Achilleas Souras’ stutter doesn’t hold him back anymore.
The 17-year-old student, who was born in London and currently lives in Athens, remembers reading out loud in his first-grade class, stumbling over words and getting frustrated. He would start laughing as a defense mechanism. But even when he struggled, he found other ways to communicate.
“I’ve been told that when it has held me back, I went through other means to express myself,” Souras says.
He’s an artist, creating works that address big global issues, like the refugee crisis. He credits his stutter for leading him to art in the first place.
“Even nowadays it’s still in the back of my head, kind of … a reminder that it serves as a different form of expression whenever I’m not comfortable with the verbal aspects,” he says.
Souras tells his story in a new video from the nonprofit Stuttering Association for the Young (SAY) — the latest in the organization’s ongoing series called My Stutter. The videos, which first launched last year, showcase people who stutter from a variety of backgrounds and ages talking about their experiences and resilience.
One of the main goals of the My Stutter series, according to SAY’s founder and president Taro Alexander, is to show young people who stutter that their voices are important. It also fights back against the misguided idea that stuttering is something to fix or overcome.
“The response to the My Stutter series has been profound,” Alexander says. “Both people who stutter and people who don’t stutter have said how deeply impacted they have been by this series. They have been inspired and educated.”
“The vision he has as an artist, a person who stutters, and a humanitarian inspire me a great deal.”
As many as 5 percent of young children stutter, and approximately 70 million people overall, according to SAY. While stuttering is different for everyone, it’s often characterized by repetitions of sounds, prolonging of certain syllables, blocks of silence, and sometimes other gestures. Those difficulties with speaking, however, don’t include the impacts it has on daily life — and the stigma that comes with stuttering.
But the My Stutter series destroys that stigma by showing real people who stutter taking control of their own narratives, and proving to children that they’re not alone.
“I find Achilleas’ video to be absolutely inspirational. The vision he has as an artist, a person who stutters, and a humanitarian inspire me a great deal,” Alexander says.
In his video, Souras talks about how he now chooses to do a lot of speaking engagements and speeches. He also does Model U.N. and other activities through which he can show that “stuttering is something I always choose to work around.”
And then there’s his art. When Souras was on the Greek island of Lesbos — a major port for refugees seeking asylum in Europe — he saw life jackets washed up on the shore. As of 2015, more than 450,000 life jackets were abandoned on the beaches. So he used them to create “igloos” as emergency shelters, each one made up of more than 30 life jackets, shining a light on the dangerous journey that hundreds of thousands of refugees make (and don’t always survive) across the Mediterranean Sea each year.
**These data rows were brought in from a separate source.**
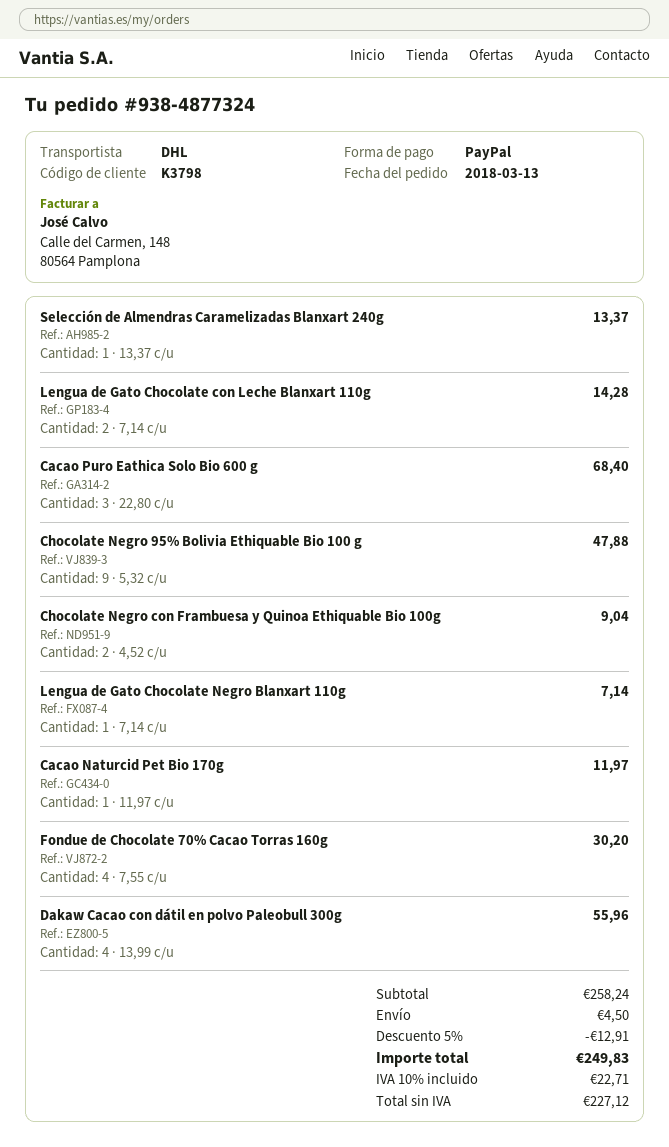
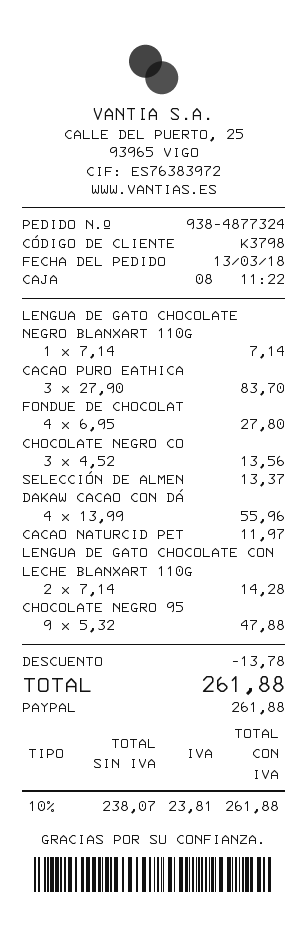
Cacao Puro Eathica Solo Bio 600 g: 3 x 22.80 = 68.40 -> 3 x 27.90 = 83.70
Chocolate Negro con Frambuesa y Quinoa Ethiquable Bio 100g: 2 x 4.52 = 9.04 -> 3 x 4.52 = 13.56
Fondue de Chocolate 70% Cacao Torras 160g: 4 x 7.55 = 30.20 -> 4 x 6.95 = 27.80
discount: 12.91 -> 13.78
shipping: 4.50 -> none
net: 227.12 -> 238.07
tax: 10% = 22.71 -> 10% = 23.81
total: 249.83 -> 261.88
Souras’ installation, “Save Our Souls,” was featured at the Museum of Modern Art’s Insecurities: Tracing Displacement and Shelter exhibition in New York earlier this year, and has also appeared in other museums around the world.
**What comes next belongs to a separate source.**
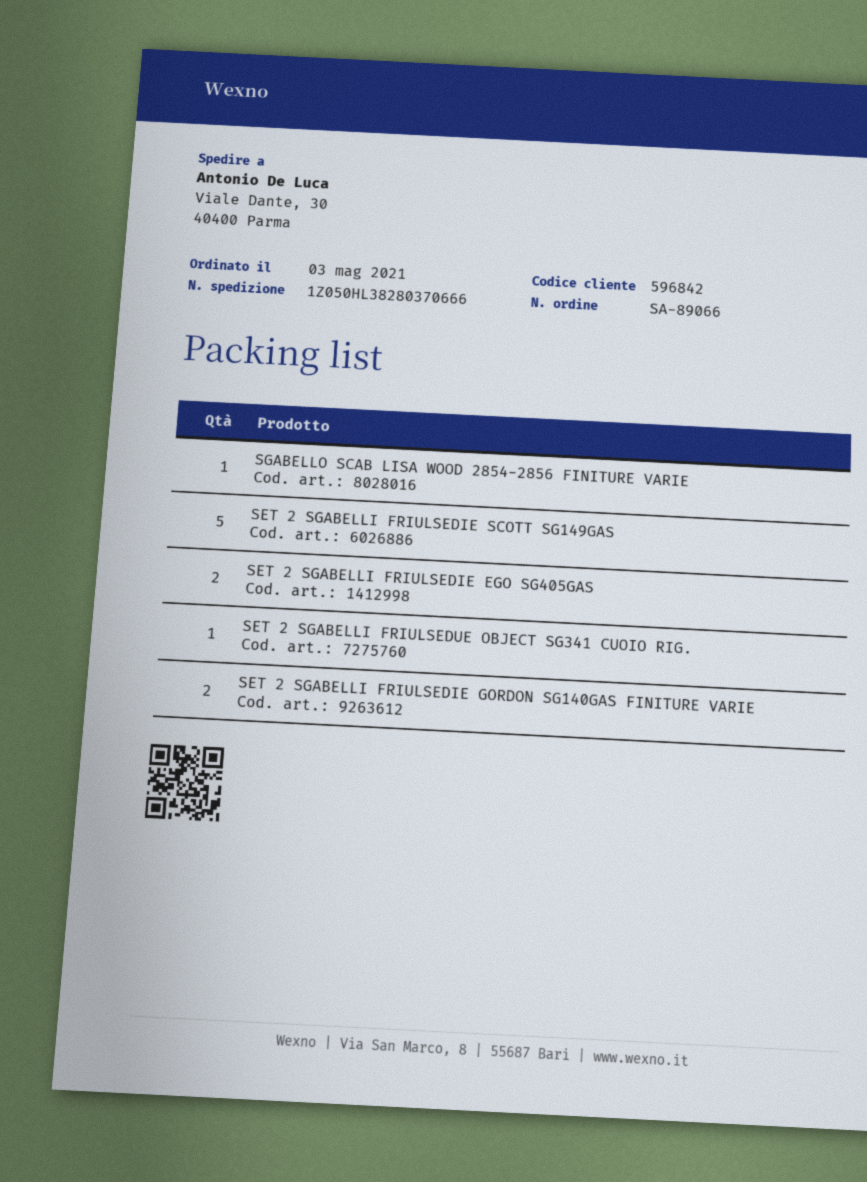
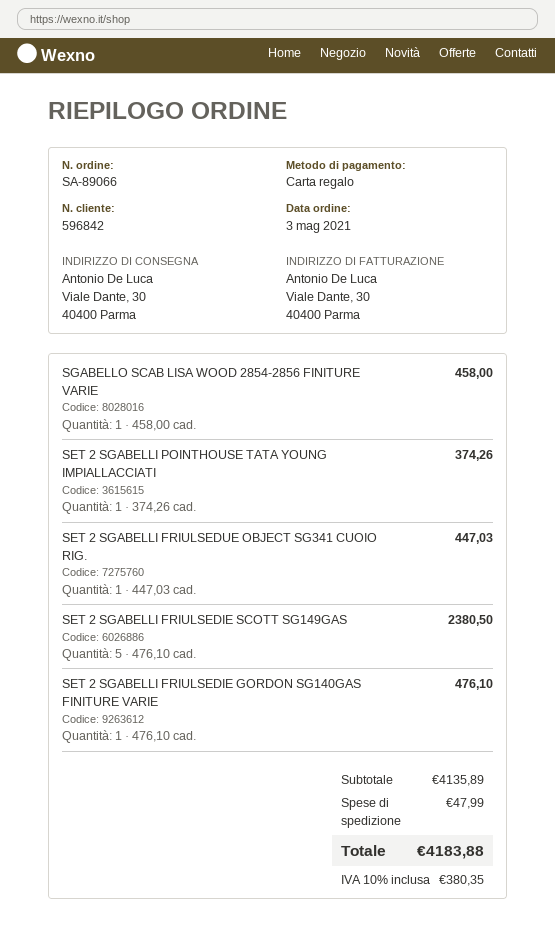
SET 2 SGABELLI FRIULSEDIE EGO SG405GAS: 2 -> none
SET 2 SGABELLI FRIULSEDIE GORDON SG140GAS FINITURE VARIE: 2 -> 1
SET 2 SGABELLI POINTHOUSE TATA YOUNG IMPIALLACCIATI: none -> 1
While there may not be a direct link between his stutter and his artistic subject matter, Souras does say it’s led him to see the world in different ways, and even be more empathetic.
“You learn to be kinder, give people more time, and know that there is no perfect.”
“You learn to be kinder, give people more time, and know that there is no perfect,” he tells Mashable.
Working through a stutter, he adds, is a “growth experience” that helps form your view of the world and the various people in it. It’s often misunderstood, or people don’t know a lot about it. But you learn to own it.
“You sort of recognize the members of this quite exclusive community, and admire the ones that have succeeded despite stuttering and because of stuttering,” he says.
Toward the end of his My Stutter video, Souras is asked what advice he would give other kids and teens who stutter.
“Simply find a way to work around it or discover a new voice, whether that’s through an artistic form or something you like doing,” he says. “Communication is important, but it doesn’t have to be done verbally.”